"""Control-variable transforms for variational data assimilation.

3D-Var minimises a cost ``J(δx)`` in some "control space". The two choices
worth keeping straight are:

1. **Model space** — control variable *is* the increment ``δx = x − x_b``.
   The prior term is ``½ δxᵀ B⁻¹ δx``; one ``B⁻¹``-solve per gradient
   evaluation. Hessian conditioning ``= cond(B⁻¹ + H'ᵀ R⁻¹ H')`` blows up
   when ``B`` is poorly scaled.

2. **Whitened (CVT) space** — control variable is ``ξ`` with
   ``δx = U ξ`` and ``B = U Uᵀ``. The prior collapses to ``½ ξᵀ ξ``
   and the Hessian becomes ``I + (HU)ᵀ R⁻¹ (HU)`` — a small, dense
   identity-plus-low-rank matrix that even simple LBFGS solves in a handful
   of iterations regardless of how ill-conditioned ``B`` was. This is the
   single biggest practical lever you have in 3D-Var.

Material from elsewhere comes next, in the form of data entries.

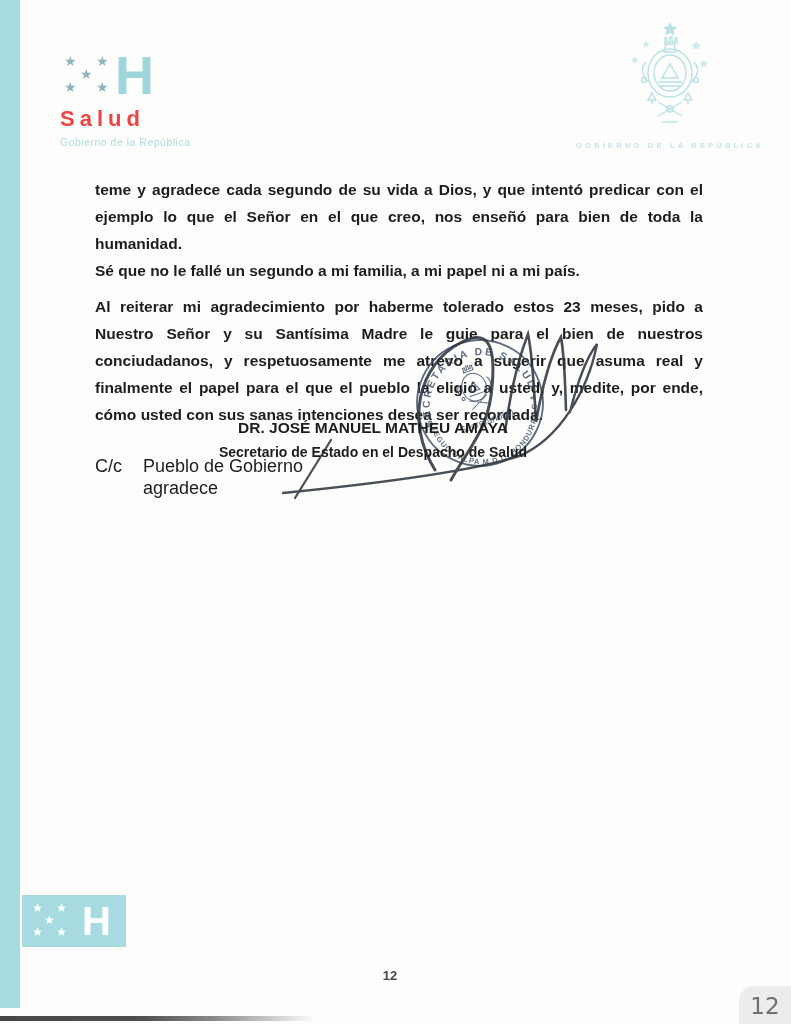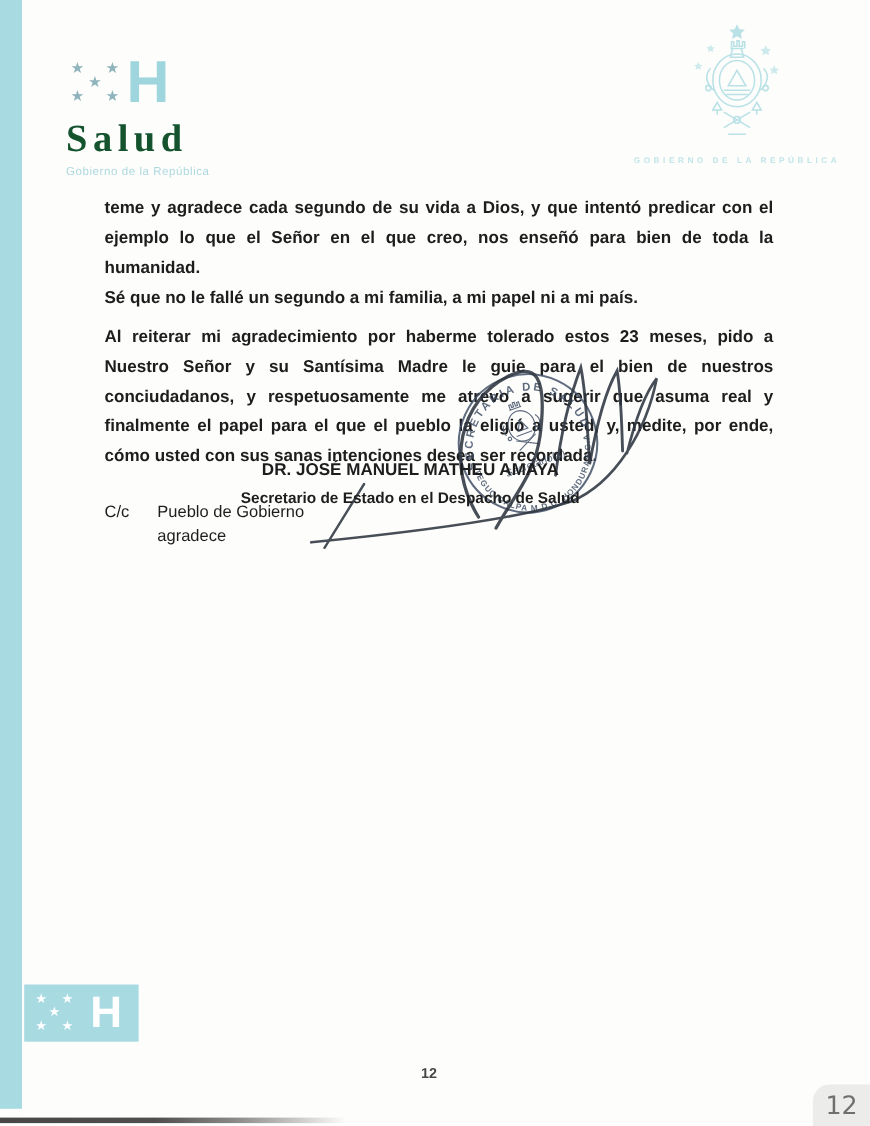--- a/index.html
+++ b/index.html
@@ -33,9 +33,8 @@
   }
   .logo-left .brand {
     margin-top: 6px;
-    font-size: 35px; font-weight: 600; color: #14532d;
+    font-size: 22px; font-weight: 600; color: #ef4444;
     letter-spacing: 5px;
-    font-family: Liberation Serif, serif;
   }
   .logo-left .caption {
     margin-top: 4px;

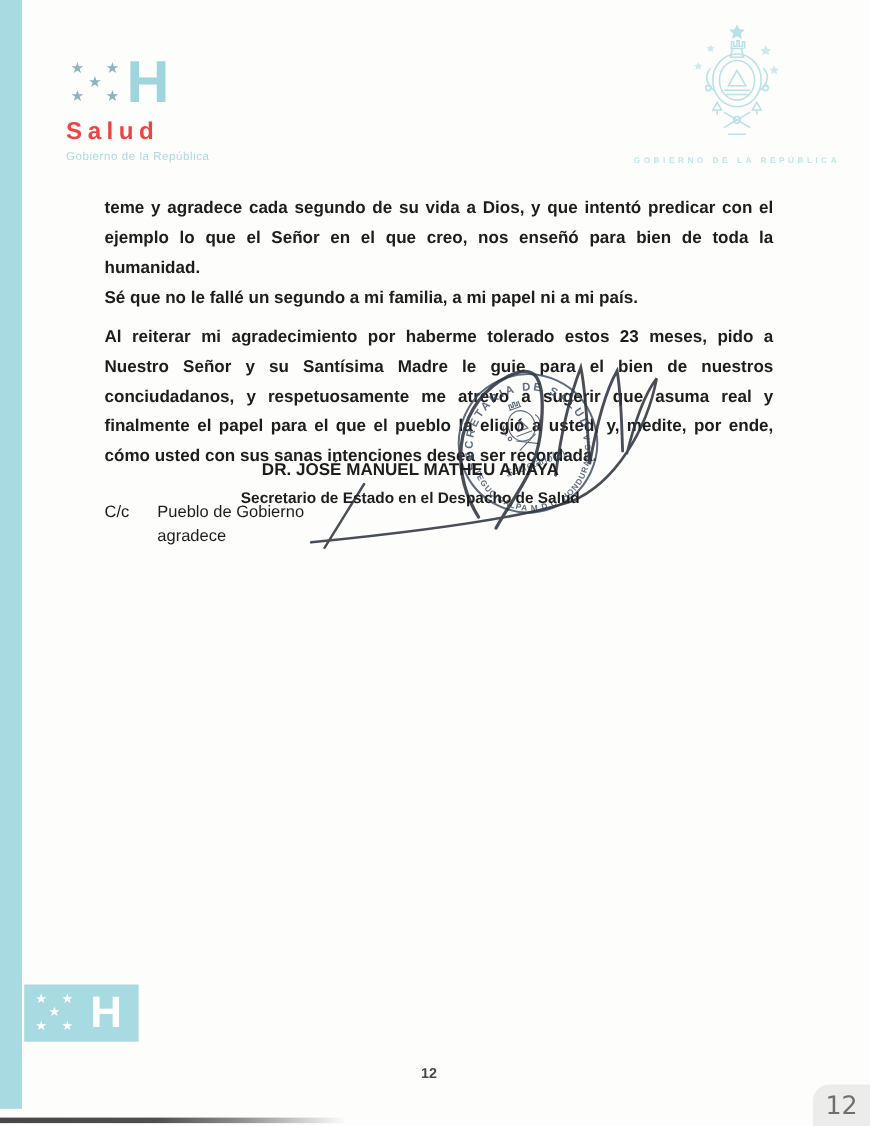--- a/index.html
+++ b/index.html
@@ -83,7 +83,7 @@
   
   .cc-block {
     position: absolute; left: 95px; top: 455px;
-    font-size: 15px; color: #1d1d1d; line-height: 22px;
+    font-size: 18px; color: #1d1d1d; line-height: 22px;
   }
   .cc-row { display: flex; }
   .cc-label { width: 48px; }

Both transforms expose the same minimal interface:

- ``apply(xi) → δx``        (control-space → model-space)
- ``apply_inverse(δx) → xi`` (model-space → control-space; needed once at
  init if the user gives an x-space prior mean)
- ``project_gradient(g_x) → g_xi``  (chain rule for the prior gradient when
  you're working with the cost-in-x form; not used in JAX autodiff paths)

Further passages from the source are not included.